One of the perplexing things about these neurotransmitters is that people can be, let’s say, depressed because there is not enough dopamine being released in the synapse, or depression can be caused because there is too much dopamine in the synapse. Hence the word “balance” and not deficiency or elevation.

Chemical synapse - Wikipedia, the free encyclopedia

Other confounding information includes the action of peptides, which may work in conjunction with neurotransmitters, or alone at the synapse. We know that the most prevalent neurotransmitters are not necessarily the ones that cause the most pronounced effect in our mood and behavior. So, do peptides play a role in mood and addiction? Further, new peptides are being discovered routinely, and we do not even completely understand the role of neurotransmitters that we have known about for a long time. So it’s spongy science.

If a new recovery or treatment program were conceived, it seems rational that understanding brain chemistry would help contribute to it’s success a lot.

People come to these forums and recovery groups with problems, [otherwise why give up the addiction?] and it seems that realizing the source of these problems would go a long way toward offering solutions. It seems to me that there are tangible problems and problems with an origin of brain chemistry.

For example, if I am depressed because I lost my job and I am broke, then the solution is simple. Find a source of income. This is an example of a real problem which requires a real solution. Perhaps the solution is to explore personal skills, interests and the market demands for them.

If I am depressed because I think that everybody hates me, even though evidence does not bear this perception out, then I may have a problem which is more cognitive and possibly chemical in origin. Perhaps meditation, group or individual therapy, exercise and a period of medication use will be helpful in addressing this problem.
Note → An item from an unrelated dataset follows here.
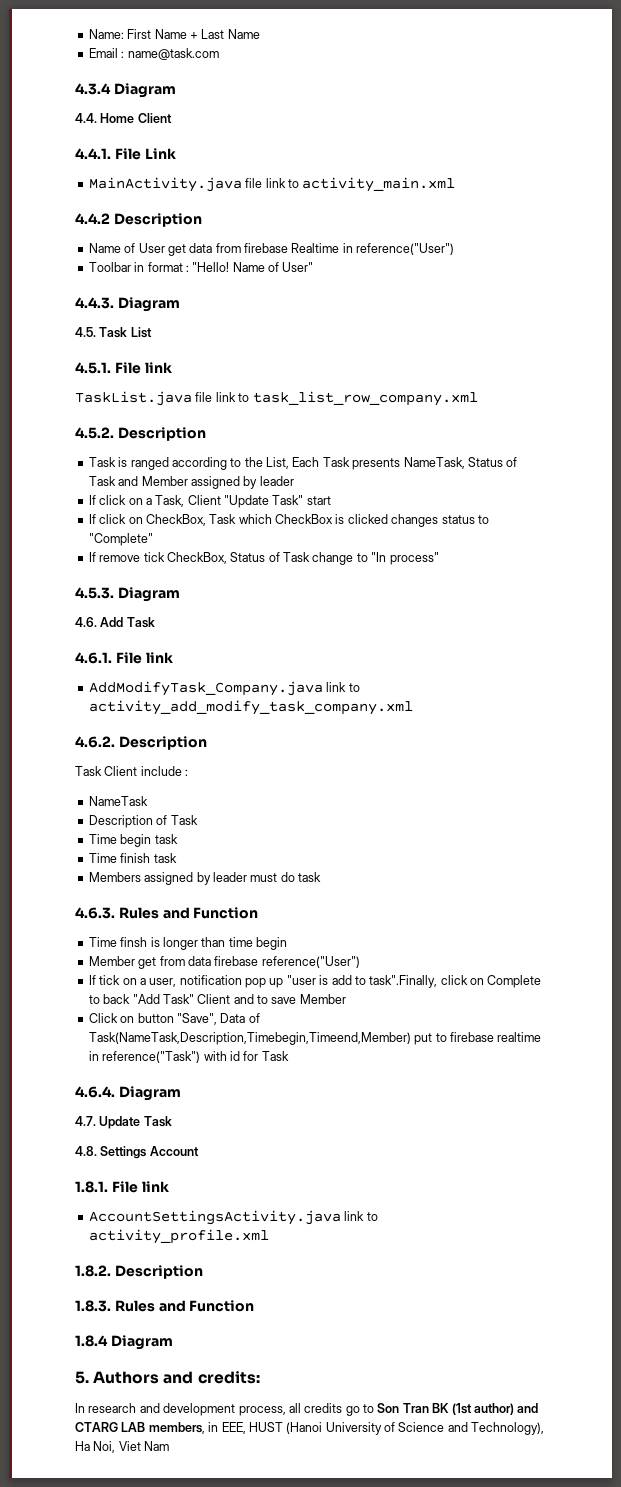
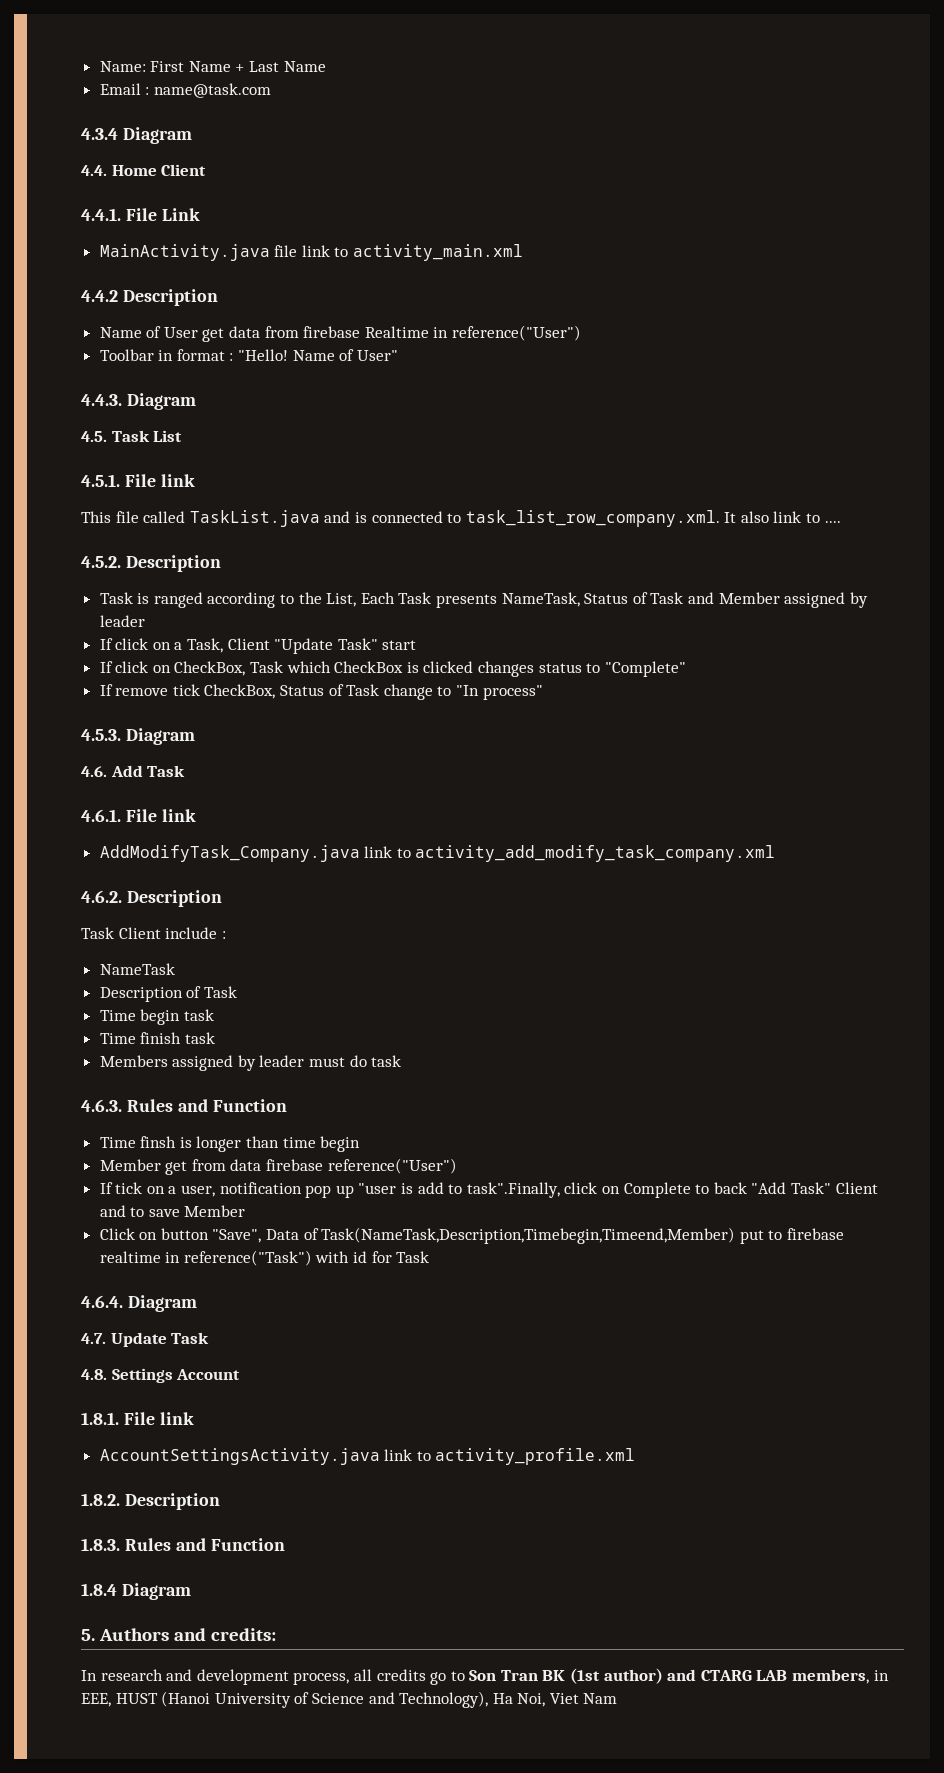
[75,391,478,406] TaskList.java file link to task_list_row_company.xml -> [81,510,841,527] This file called TaskList.java and is connected to task_list_row_company.xml. It also link to ....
I think a lot of recovery has to do with the ultimate goal of finding peace with oneself, and that journey is filled with both kinds of problems, and blends of problems in between.
Gosh, Freepath, I know a lot about neurotransmitters but nothing about peptides. I'd be interested in learning more about this.

I saw a special on addiction on CNN. At this point in the whole recovery movement it seems to me there are two camps, for the most part, least in my experience and I am referring to the CNN special. In it, there were several treatment centers based on traditional concepts. However, there was also a guy on Naltrexone who had not picked up a drink for eight years and had nothing to do with traditional concepts. I think the ideal solution is to combine all methods and give people information so they can make an informed choice, which doesn't happen that often in most of today's rehabs. The science is left out far too often.